Gelar akademik bagi wanita seperti itu hanya sebagai wasilah untuk dia lebih mengenal tuhannya dalam proses pembelajaran di Univeritas2 kehidupan, belajar merancang rencana2 kehidupan yang  disukai Tuhannya, maka dia akan mengatakan seperti ini “ jika nanti aku sudah menikah, dan suami ku meminta meninggalkan karierku agar sepenuhnya fokus di gelar sebagai istri dan ibu maka dengan senang hati aku akan melakukannya, jika nanti Allah menitipkan rezeki seorang anak kepada kami maka sejak dari alam rahim aku akan mengenalkan anakku denganNYA, akan ku recoki fikiran anakku dengan segala ma’firah tentangNYA, kan ku cerita teladan sempurna Rasullullah, cerita heroik para sahabat/sahabiyah yang membela islam dan iman, buah hatiku yang sangat mencintai ilmu, mencintai Alquran, dan semua karena Allah”. 

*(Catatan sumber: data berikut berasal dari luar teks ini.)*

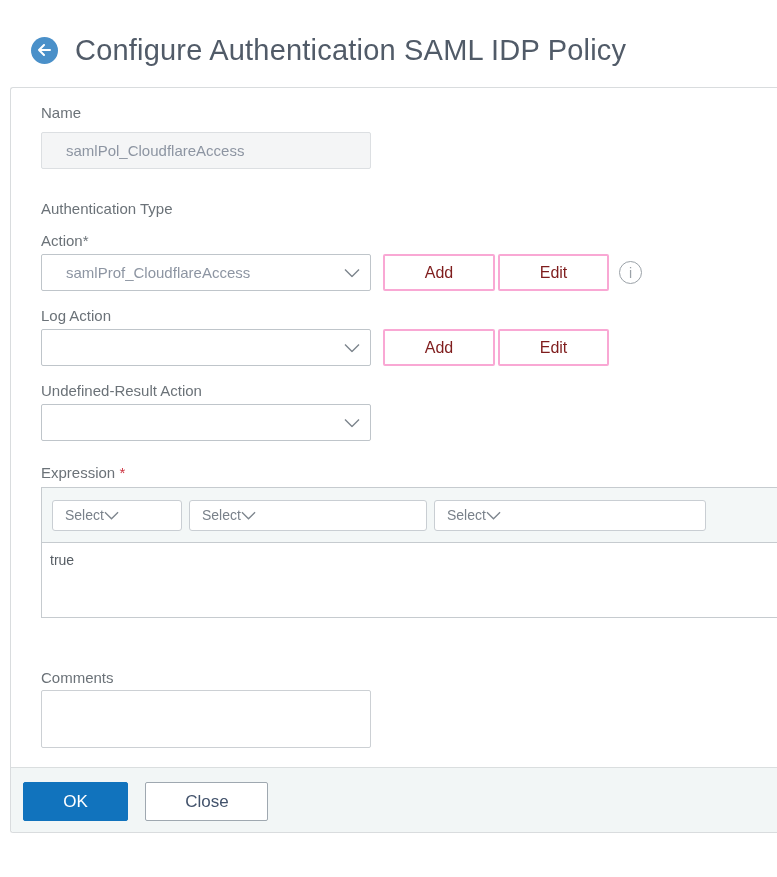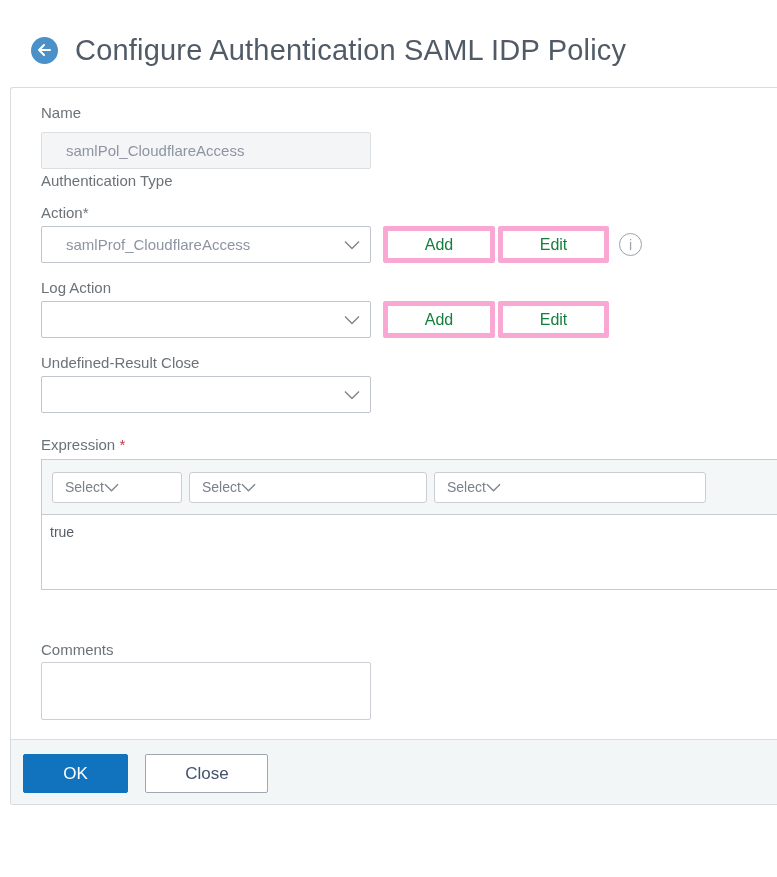--- a/index.html
+++ b/index.html
@@ -17,25 +17,25 @@
   .panel{margin:13px 0 0 10px;border:1px solid #d9dcde;border-right:none;border-radius:3px 0 0 3px;}
   .field-label{display:block;font-size:15px;line-height:18px;color:#6b7278;margin-left:30px;}
   .static-value{display:block;font-size:15px;line-height:18px;font-weight:bold;color:#333a40;margin:3px 0 0 30px;}
   .text-input{box-sizing:border-box;display:block;width:330px;height:37px;margin:10px 0 0 30px;
     background:#f4f5f6;border:1px solid #dcdfe2;border-radius:2px;color:#8d95a2;
     font-size:15px;padding:0 16px 0 24px;font-family:inherit;}
   .selectbox{box-sizing:border-box;position:relative;width:330px;height:37px;background:#fff;
     border:1px solid #bfc5ca;border-radius:2px;display:flex;align-items:center;
     color:#8d95a2;font-size:15px;padding-left:24px;cursor:pointer;flex:none;}
   .selectbox .chev{position:absolute;right:10px;top:50%;transform:translateY(-50%);line-height:0;}
-  .mt16{margin-top:16px;} .mt17{margin-top:3px;} .mt14{margin-top:14px;}
+  .mt16{margin-top:16px;} .mt17{margin-top:31px;} .mt14{margin-top:14px;}
   .mt23{margin-top:23px;} .mt51{margin-top:51px;}
   .row{display:flex;align-items:flex-start;margin:4px 0 0 30px;}
-  .btn-outline-blue{box-sizing:border-box;height:37px;background:#fff;border:5px solid #f9a8d4;
-    color:#15803d;font-size:16px;border-radius:2px;cursor:pointer;font-family:inherit;}
+  .btn-outline-blue{box-sizing:border-box;height:37px;background:#fff;border:2px solid #f9a8d4;
+    color:#7f1d1d;font-size:16px;border-radius:2px;cursor:pointer;font-family:inherit;}
   .btn-add{width:112px;margin-left:12px;}
   .btn-edit{width:111px;margin-left:3px;}
   .info-icon{box-sizing:border-box;width:23px;height:23px;margin:7px 0 0 10px;border:1.5px solid #9ba2a8;
     border-radius:50%;color:#9ba2a8;display:flex;align-items:center;justify-content:center;
     font-size:14px;line-height:1;cursor:pointer;flex:none;}
   .req{color:#cc3340;}
   
   .expr-box{margin:5px -2px 0 30px;border:1px solid #c6cbcf;border-right:none;}
   .expr-toolbar{background:#f3f7f7;border-bottom:1px solid #c6cbcf;height:54px;
     display:flex;align-items:center;padding-left:10px;gap:7px;}
@@ -99,21 +99,21 @@
       <span class="chev">
         <svg width="16" height="9" viewBox="0 0 16 9">
             <path d="M1 1 L8 8 L15 1" fill="none" stroke="#7d858d" stroke-width="1.4"></path>
           </svg>
       </span>
     </div>
     <button class="btn-outline-blue btn-add">Add</button>
     <button class="btn-outline-blue btn-edit">Edit</button>
   </div>
 
-  <label class="field-label mt16">Undefined-Result Close</label>
+  <label class="field-label mt16">Undefined-Result Action</label>
   <div class="row">
     <div class="selectbox">
       <span></span>
       <span class="chev">
         <svg width="16" height="9" viewBox="0 0 16 9">
             <path d="M1 1 L8 8 L15 1" fill="none" stroke="#7d858d" stroke-width="1.4"></path>
           </svg>
       </span>
     </div>
   </div>

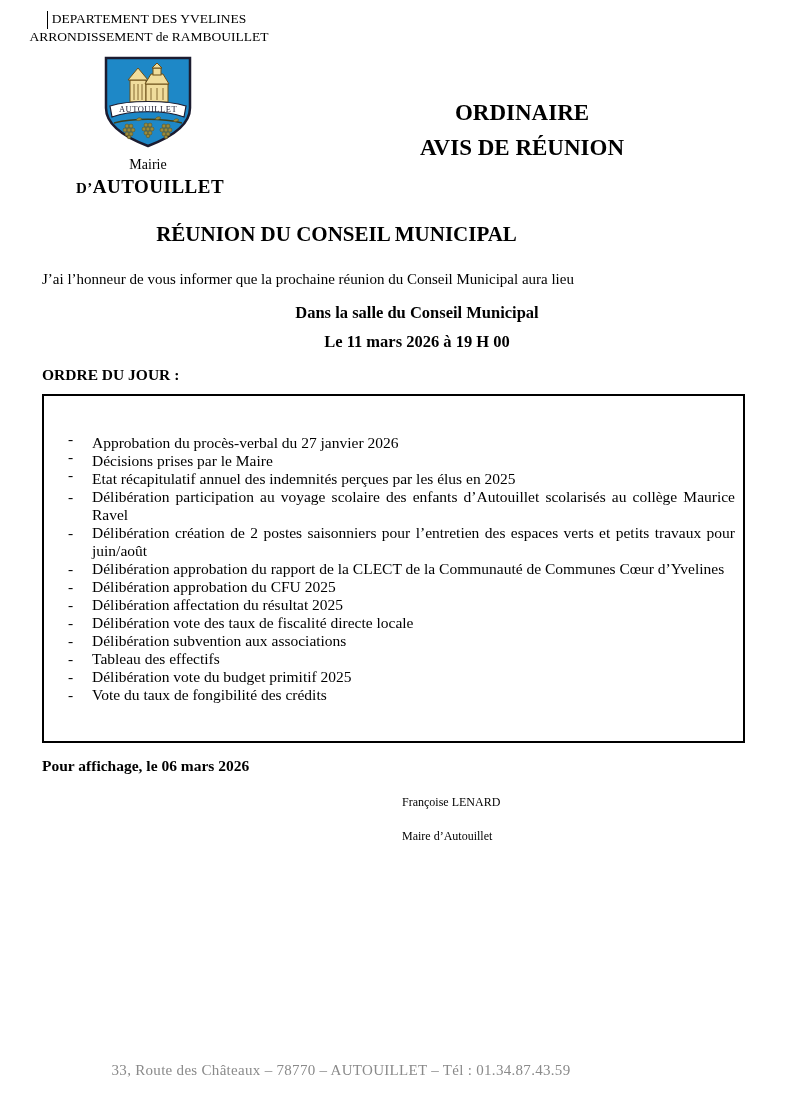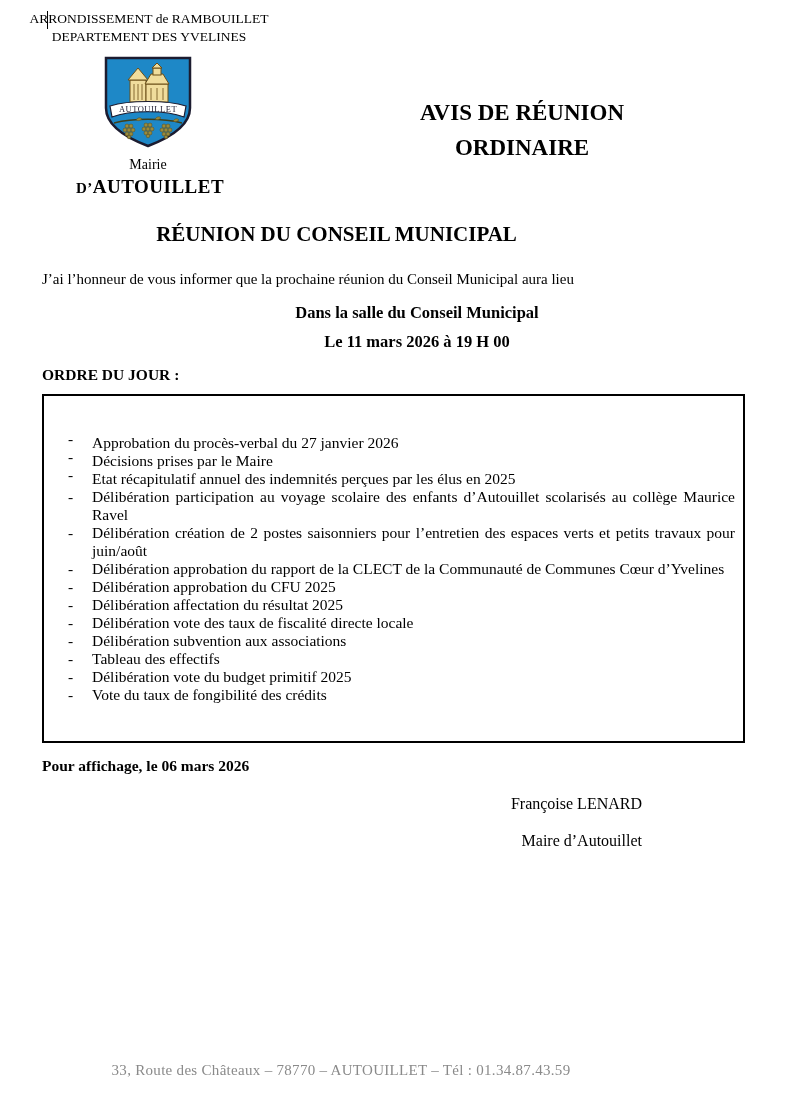--- a/index.html
+++ b/index.html
@@ -73,41 +73,41 @@
   .agenda-item.raised .marker { position: relative; top: -4px; }
   .agenda-item .text {
     flex: 1 1 auto;
     text-align: justify;
   }
 
   .display-date { top: 757px; left: 42px; font-weight: bold; font-size: 15.5px; }
 
   .signature-block {
     top: 795px; left: 402px; width: 240px;
-    text-align: right; font-size: 16px;
+    text-align: left; font-size: 12px;
   }
   .signature-block .sig-title { margin-top: 19px; }
 
   
   .page-footer {
     top: 1062px; left: 0; width: 682px;
     text-align: center;
     color: var(--footer-gray, #8a8a8a);
     font-size: 15px; line-height: 17px;
     letter-spacing: 0.3px;
   }
 
   .shield-svg { width: 90px; height: 92px; display: block; }
 </style>
 </head>
 <body>
 
 <div class="abs admin-header">
+  <div>DEPARTEMENT DES YVELINES</div>
   <div>ARRONDISSEMENT de RAMBOUILLET</div>
-  <div>DEPARTEMENT DES YVELINES</div>
 </div>
 <div class="abs text-cursor"></div>
 
 <div class="abs shield-wrap">
   <svg class="shield-svg" viewBox="0 0 90 92">
     <path d="M3,2 H87 V52 Q87,74 45,90 Q3,74 3,52 Z" fill="var(--shield-blue,#1E88C7)" stroke="#1c1c30" stroke-width="2.5"></path>
 
     <g stroke="var(--building-outline,#6b4f17)" stroke-width="1" fill="var(--building-tan,#F0DD9C)">
       <rect x="27" y="24" width="16" height="22"></rect>
       <polygon points="25,24 45,24 35,12"></polygon>
@@ -163,22 +163,22 @@
       <path d="M33,64 q3,-4 6,-1 q-3,3 -6,1"></path>
       <path d="M52,63 q3,-4 6,-1 q-3,3 -6,1"></path>
       <path d="M70,65 q3,-4 6,-1 q-3,3 -6,1"></path>
     </g>
   </svg>
 </div>
 <div class="abs mairie-label">Mairie</div>
 <div class="abs commune-line"><span class="prefix">D’</span><span>AUTOUILLET</span></div>
 
 <div class="abs main-title">
+  <div>ORDINAIRE</div>
   <div>AVIS DE RÉUNION</div>
-  <div>ORDINAIRE</div>
 </div>
 
 <div class="abs meeting-heading">RÉUNION DU CONSEIL MUNICIPAL</div>
 
 <div class="abs intro-line">J’ai l’honneur de vous informer que la prochaine réunion du Conseil Municipal aura lieu</div>
 
 <div class="abs center-col location-line">Dans la salle du Conseil Municipal</div>
 <div class="abs center-col datetime-line">Le 11 mars 2026 à 19 H 00</div>
 
 <div class="abs agenda-label">ORDRE DU JOUR :</div>

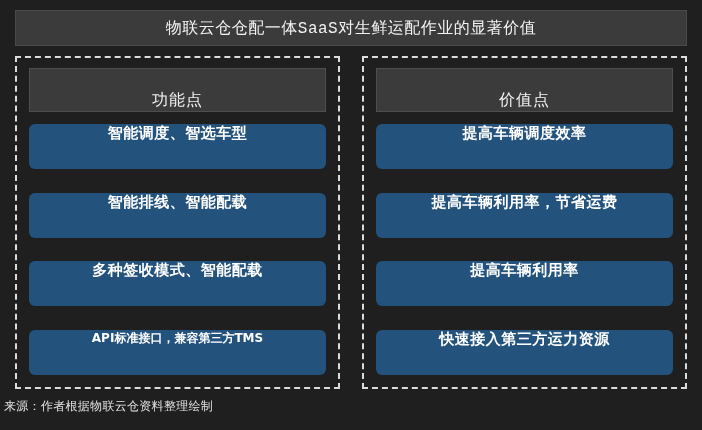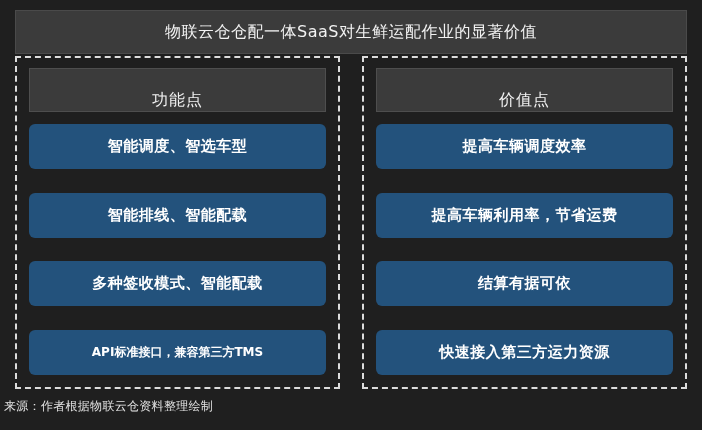--- a/index.html
+++ b/index.html
@@ -19,27 +19,28 @@
     box-sizing: border-box;
     overflow: hidden;
   }
 
   
   .title-bar {
     position: absolute;
     left: 15px;
     top: 10px;
     width: 672px;
-    height: 44px;
+    height: 36px;
     background: #3b3b3b;
     border: 1px solid #4a4a4a;
     box-sizing: border-box;
     display: flex;
     align-items: center;
     justify-content: center;
+    font-family: Liberation Mono, monospace;
   }
   .title-text {
     color: #f2f2f2;
     font-size: 16px;
     letter-spacing: 0.5px;
     white-space: nowrap;
   }
 
   
   .panels {
@@ -83,21 +84,21 @@
     display: flex;
     flex-direction: column;
     justify-content: space-between;
   }
 
   .item-box {
     height: 45px;
     background: #23527c;
     border-radius: 6px;
     display: flex;
-    align-items: center;
+    align-items: flex-start;
     justify-content: center;
     box-sizing: border-box;
     padding: 0 6px;
   }
   .item-text {
     color: #ffffff;
     font-size: 15px;
     font-weight: bold;
     white-space: nowrap;
     letter-spacing: 0.5px;
@@ -153,21 +154,21 @@
         <span class="panel-header-text">价值点</span>
       </div>
       <div class="panel-items">
         <div class="item-box">
           <span class="item-text">提高车辆调度效率</span>
         </div>
         <div class="item-box">
           <span class="item-text">提高车辆利用率，节省运费</span>
         </div>
         <div class="item-box">
-          <span class="item-text">结算有据可依</span>
+          <span class="item-text">提高车辆利用率</span>
         </div>
         <div class="item-box">
           <span class="item-text">快速接入第三方运力资源</span>
         </div>
       </div>
     </div>
 
   </div>
 
   <div class="source-note">来源：作者根据物联云仓资料整理绘制</div>

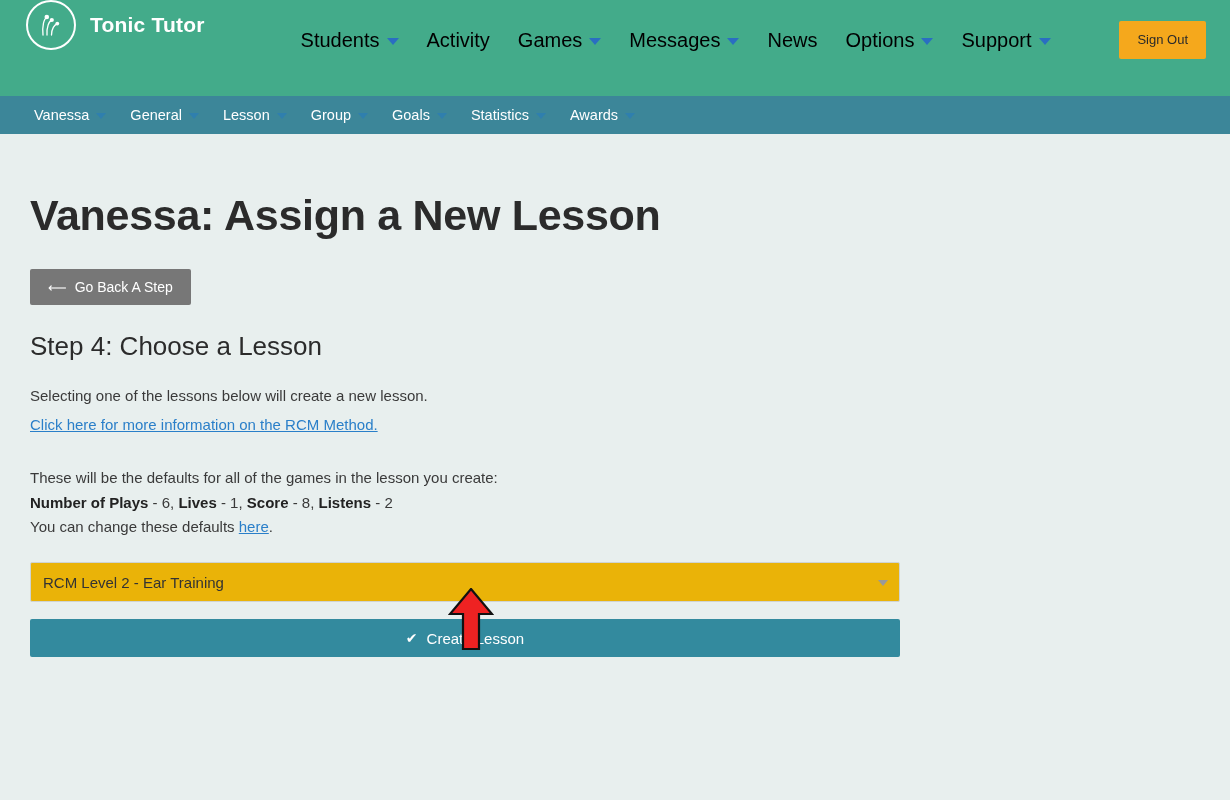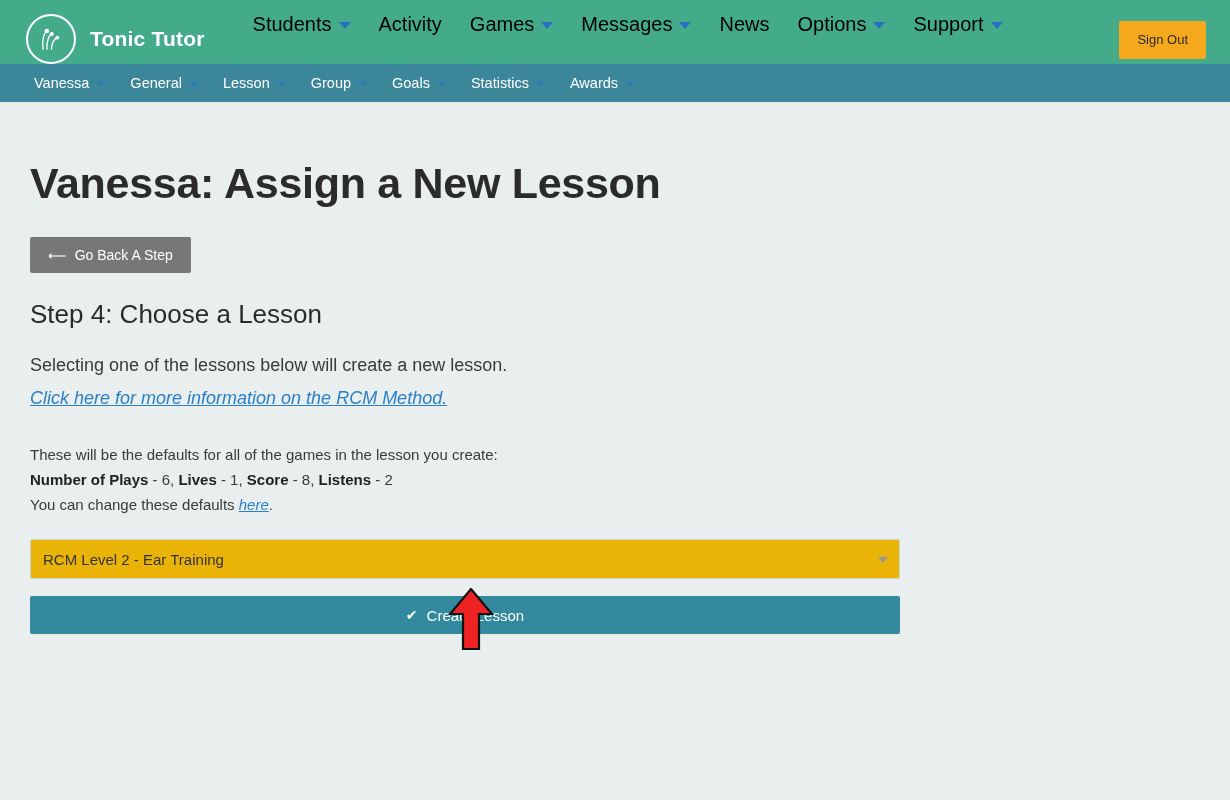--- a/index.html
+++ b/index.html
@@ -13,25 +13,26 @@
   body {
     background: #e8efee;
     font-family: "Liberation Sans", sans-serif;
     color: #333333;
     -webkit-font-smoothing: antialiased;
   }
 
   
   .topbar {
     position: relative;
-    height: 64px;
+    height: 96px;
     background: #43ab8a;
     display: flex;
-    align-items: flex-end;
+    align-items: flex-start;
     padding: 0 0 0 26px;
+    gap: 48px;
   }
   .brand {
     display: flex;
     align-items: center;
     gap: 14px;
     margin-right: 34px;
   }
   .logo-circle {
     width: 50px;
     height: 50px;
@@ -147,31 +148,30 @@
   }
   .arrow-left { font-size: 13px; line-height: 1; }
 
   .step-heading {
     margin: 26px 0 0 0;
     font-size: 26px;
     font-weight: normal;
     color: #2b2b2b;
   }
   .para {
-    font-size: 18px;
+    font-size: 15px;
     color: #3a3a3a;
     margin: 22px 0 0 0;
     line-height: 1.55;
   }
   .para.tight { margin-top: 5px; }
   .link {
     color: #2a7fc9;
     text-decoration: underline;
     cursor: pointer;
-    font-style: italic;
   }
   .defaults-block { margin-top: 30px; }
   .defaults-block .row { font-size: 15px; color: #3a3a3a; line-height: 1.65; }
   .defaults-block b { color: #222222; }
 
   .select-wrap {
     position: relative;
     width: 870px;
     margin-top: 22px;
   }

Sekali lagi catatan yang ingin ditekankan disini adalah seorang wanita sholehah. Maka bukanlah sebuah kesalahan (jika memang ada jalannya)  ketika wanita menuntut ilmu2 formal setinggi2nya,  jika itu yang membuat dia akan menjadi lebih siap guna untuk menjadi ustadzah di madrasah peradaban yang akan menghasilkan didikan generasi Rabbani dan karena semangatnya menuntut ilmu itu Allah meninggikan derajatnya “....Allah mengangkat derajat orang2 yang beriman dan orang2 yang berilmu beberapa derajat” (Almuhadillah:11). Untuk lelaki, Maka jangan pandang gelarnya hingga hati menjadi ciut, karena itu hanya mengintrepretasikan sebuah pemikiran sang penilai yang sangat sempit, tapi lihatlah agamanya seperti pesan yang telah disampaikan Rasullullah. Untuk wanita, jadikanlah sarana2 di Universtas formal itu sebagai wasilah untuk lebih membuatmu mengenal Allah dan mendekatkan diri kepada Allah bukan untuk melejitkan karier, meninggikan kedudukan, bukan untuk dipandang kagum dimata makhluk, bukan untuk diakui eksistensinya, bukan untuk populer. Itu tidak penting. Karier, Kedudukan yang tinggi, kekaguman orang, eksistensi, populer itu akan diperoleh tanpa diniatkan. Karena hukum alamnya seperti itu, hukum sebab akibat yang pasti akan berlaku. Tapi yang menjadi niat dan tujuan dari dalam hati. Maka kenapa tidak kita niatkan ke yang paling sempurna “bahwa kau melakukan semuanya karena Allah suka”. Bukankah ketika mencari akhirat maka dunia kan mengikuti?. Wallauhualam.